** Data for the task follows **

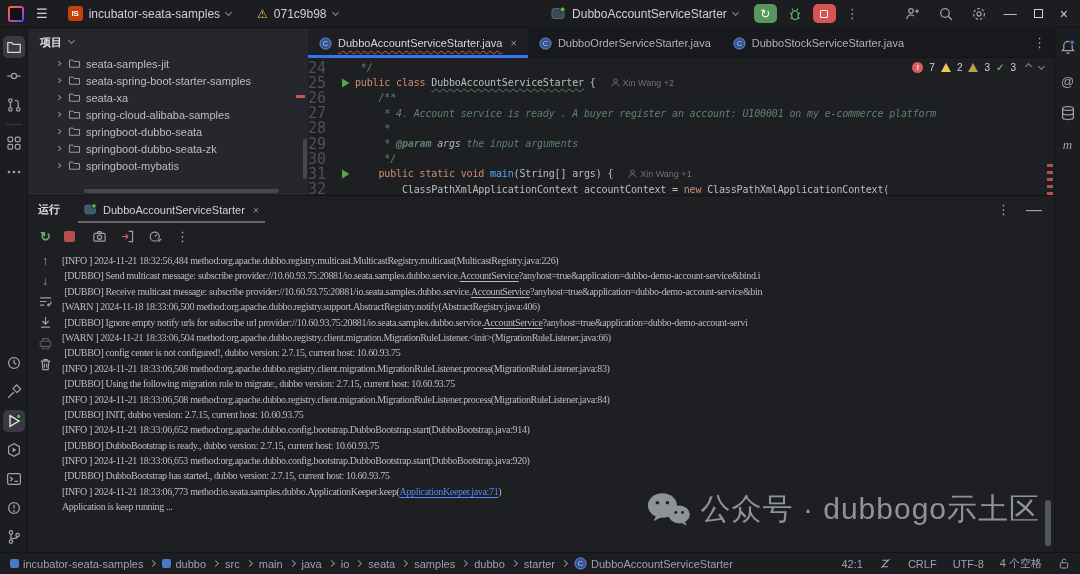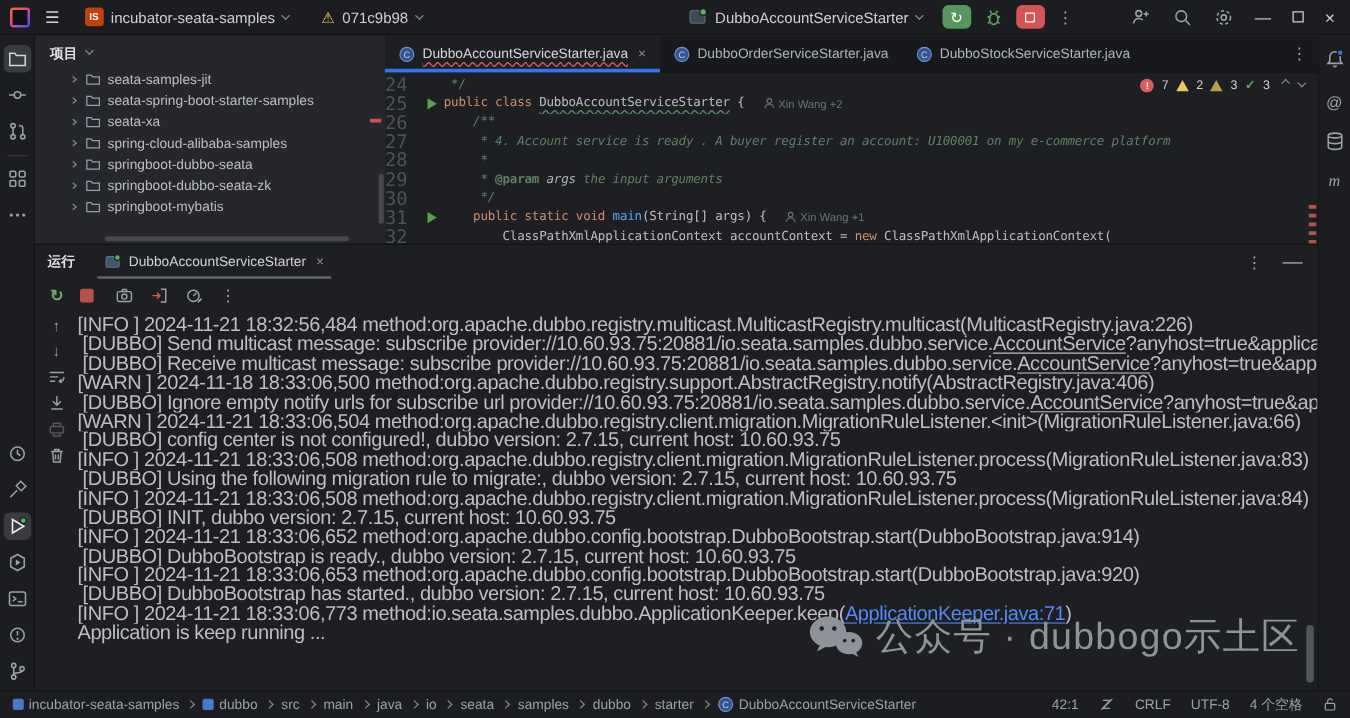--- a/index.html
+++ b/index.html
@@ -68,21 +68,21 @@
   .closex{color:#8d9096;font-size:11px;margin-left:2px}
   .tabmore{position:absolute;right:8px;top:6px}
   .cicon{width:13px;height:13px;flex:none}
   .codearea{position:relative;padding-top:2px}
   .cl{display:flex;align-items:center;height:15.2px;font-family:"DejaVu Sans Mono",monospace;font-size:10px;letter-spacing:-.15px;white-space:pre}
   .ln{width:28px;text-align:left;color:#4d5158;flex:none;font-size:15px;letter-spacing:0}
   .gut{width:19px;flex:none;display:flex;align-items:center;justify-content:center}
   .t-kw{color:#cf8e6d}.t-pl{color:#bcbec4}.t-method{color:#56a8f5}
   .t-class{color:#bcbec4;text-decoration-line:underline;text-decoration-style:wavy;text-decoration-color:#54855b;text-underline-offset:2px;text-decoration-thickness:1px}
   .t-doc{color:#5f826b;font-style:italic}
-  .t-doctag{color:#5f826b;font-weight:700;}
+  .t-doctag{color:#5f826b;font-weight:700;font-style:italic}
   .t-docp{color:#aab4bf;font-style:italic}
   .author{color:#6e7277;font-size:9px;letter-spacing:0;margin-left:9px;display:inline-flex;align-items:center;gap:3px;font-family:"Liberation Sans",sans-serif}
   .inspect{position:absolute;top:4px;right:10px;display:flex;align-items:center;gap:6px;font-size:10px;color:#ced0d6;z-index:3}
   .errball{width:11px;height:11px;border-radius:50%;background:#db5c5c;color:#fff;font-size:8px;font-weight:700;
      display:flex;align-items:center;justify-content:center}
   .wtri{width:0;height:0;border-left:5.5px solid transparent;border-right:5.5px solid transparent;border-bottom:9px solid var(--yellow)}
   .wtri.dim{border-bottom-color:#b8a14a}
   .okck{color:#5fad65;font-size:10px;font-weight:700}
   .emark{position:absolute;right:1px;width:6px;height:2.5px;background:#b85149}
 
@@ -92,21 +92,21 @@
   .runlabel{font-size:11px;font-weight:700;color:#dfe1e5}
   .runtab{display:flex;align-items:center;gap:6px;font-size:11px;color:#d0d3d8;height:100%;padding:0 6px;margin-left:18px;position:relative}
   .runtab::after{content:"";position:absolute;left:0;right:0;bottom:0;height:2px;background:#63666c}
   .runhdr-right{position:absolute;right:12px;top:0;height:100%;display:flex;align-items:center;gap:16px;color:#a3a6ad}
   .runtools{height:26px;display:flex;align-items:center;gap:13px;padding-left:12px}
   .rerun{color:#6aab6e;font-size:13px;font-weight:700}
   .stopsq{width:11px;height:11px;background:#b5504b;border-radius:2px}
   .vtools{position:absolute;left:0;top:58px;width:34px;display:flex;flex-direction:column;align-items:center;gap:6px}
   .vtools .atxt{font-size:12px}
   .console{position:absolute;left:34px;top:53px;right:0;bottom:0;overflow:hidden;padding-top:4px}
-  .conline{height:15.4px;line-height:15.4px;font-family:Liberation Sans, sans-serif;font-size:16px;letter-spacing:-.35px;white-space:pre;overflow:hidden}
+  .conline{height:15.4px;line-height:15.4px;font-family:Liberation Serif, serif;font-size:10px;letter-spacing:-.35px;white-space:pre;overflow:hidden}
   .c-pl{color:#bcbec4}
   .c-u{color:#bcbec4;text-decoration:underline;text-underline-offset:2px}
   .c-link{color:var(--link);text-decoration:underline;text-underline-offset:2px}
   .cscroll{position:absolute;right:3px;bottom:6px;width:6px;height:46px;background:#5c6064;border-radius:3px;opacity:.85}
 
   
   .watermark{position:absolute;right:14px;bottom:22px;display:flex;align-items:center;gap:10px;z-index:5}
   .wmtext{color:#8f9399;font-size:30px;letter-spacing:1px;font-weight:400;white-space:nowrap}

** End of Data for the task **

Task directions: Everything in the listing, except its images, should be set down exactly.

Written response:
--- a/index.html
+++ b/index.html
@@ -68,21 +68,21 @@
   .closex{color:#8d9096;font-size:11px;margin-left:2px}
   .tabmore{position:absolute;right:8px;top:6px}
   .cicon{width:13px;height:13px;flex:none}
   .codearea{position:relative;padding-top:2px}
   .cl{display:flex;align-items:center;height:15.2px;font-family:"DejaVu Sans Mono",monospace;font-size:10px;letter-spacing:-.15px;white-space:pre}
   .ln{width:28px;text-align:left;color:#4d5158;flex:none;font-size:15px;letter-spacing:0}
   .gut{width:19px;flex:none;display:flex;align-items:center;justify-content:center}
   .t-kw{color:#cf8e6d}.t-pl{color:#bcbec4}.t-method{color:#56a8f5}
   .t-class{color:#bcbec4;text-decoration-line:underline;text-decoration-style:wavy;text-decoration-color:#54855b;text-underline-offset:2px;text-decoration-thickness:1px}
   .t-doc{color:#5f826b;font-style:italic}
-  .t-doctag{color:#5f826b;font-weight:700;}
+  .t-doctag{color:#5f826b;font-weight:700;font-style:italic}
   .t-docp{color:#aab4bf;font-style:italic}
   .author{color:#6e7277;font-size:9px;letter-spacing:0;margin-left:9px;display:inline-flex;align-items:center;gap:3px;font-family:"Liberation Sans",sans-serif}
   .inspect{position:absolute;top:4px;right:10px;display:flex;align-items:center;gap:6px;font-size:10px;color:#ced0d6;z-index:3}
   .errball{width:11px;height:11px;border-radius:50%;background:#db5c5c;color:#fff;font-size:8px;font-weight:700;
      display:flex;align-items:center;justify-content:center}
   .wtri{width:0;height:0;border-left:5.5px solid transparent;border-right:5.5px solid transparent;border-bottom:9px solid var(--yellow)}
   .wtri.dim{border-bottom-color:#b8a14a}
   .okck{color:#5fad65;font-size:10px;font-weight:700}
   .emark{position:absolute;right:1px;width:6px;height:2.5px;background:#b85149}
 
@@ -92,21 +92,21 @@
   .runlabel{font-size:11px;font-weight:700;color:#dfe1e5}
   .runtab{display:flex;align-items:center;gap:6px;font-size:11px;color:#d0d3d8;height:100%;padding:0 6px;margin-left:18px;position:relative}
   .runtab::after{content:"";position:absolute;left:0;right:0;bottom:0;height:2px;background:#63666c}
   .runhdr-right{position:absolute;right:12px;top:0;height:100%;display:flex;align-items:center;gap:16px;color:#a3a6ad}
   .runtools{height:26px;display:flex;align-items:center;gap:13px;padding-left:12px}
   .rerun{color:#6aab6e;font-size:13px;font-weight:700}
   .stopsq{width:11px;height:11px;background:#b5504b;border-radius:2px}
   .vtools{position:absolute;left:0;top:58px;width:34px;display:flex;flex-direction:column;align-items:center;gap:6px}
   .vtools .atxt{font-size:12px}
   .console{position:absolute;left:34px;top:53px;right:0;bottom:0;overflow:hidden;padding-top:4px}
-  .conline{height:15.4px;line-height:15.4px;font-family:Liberation Sans, sans-serif;font-size:16px;letter-spacing:-.35px;white-space:pre;overflow:hidden}
+  .conline{height:15.4px;line-height:15.4px;font-family:Liberation Serif, serif;font-size:10px;letter-spacing:-.35px;white-space:pre;overflow:hidden}
   .c-pl{color:#bcbec4}
   .c-u{color:#bcbec4;text-decoration:underline;text-underline-offset:2px}
   .c-link{color:var(--link);text-decoration:underline;text-underline-offset:2px}
   .cscroll{position:absolute;right:3px;bottom:6px;width:6px;height:46px;background:#5c6064;border-radius:3px;opacity:.85}
 
   
   .watermark{position:absolute;right:14px;bottom:22px;display:flex;align-items:center;gap:10px;z-index:5}
   .wmtext{color:#8f9399;font-size:30px;letter-spacing:1px;font-weight:400;white-space:nowrap}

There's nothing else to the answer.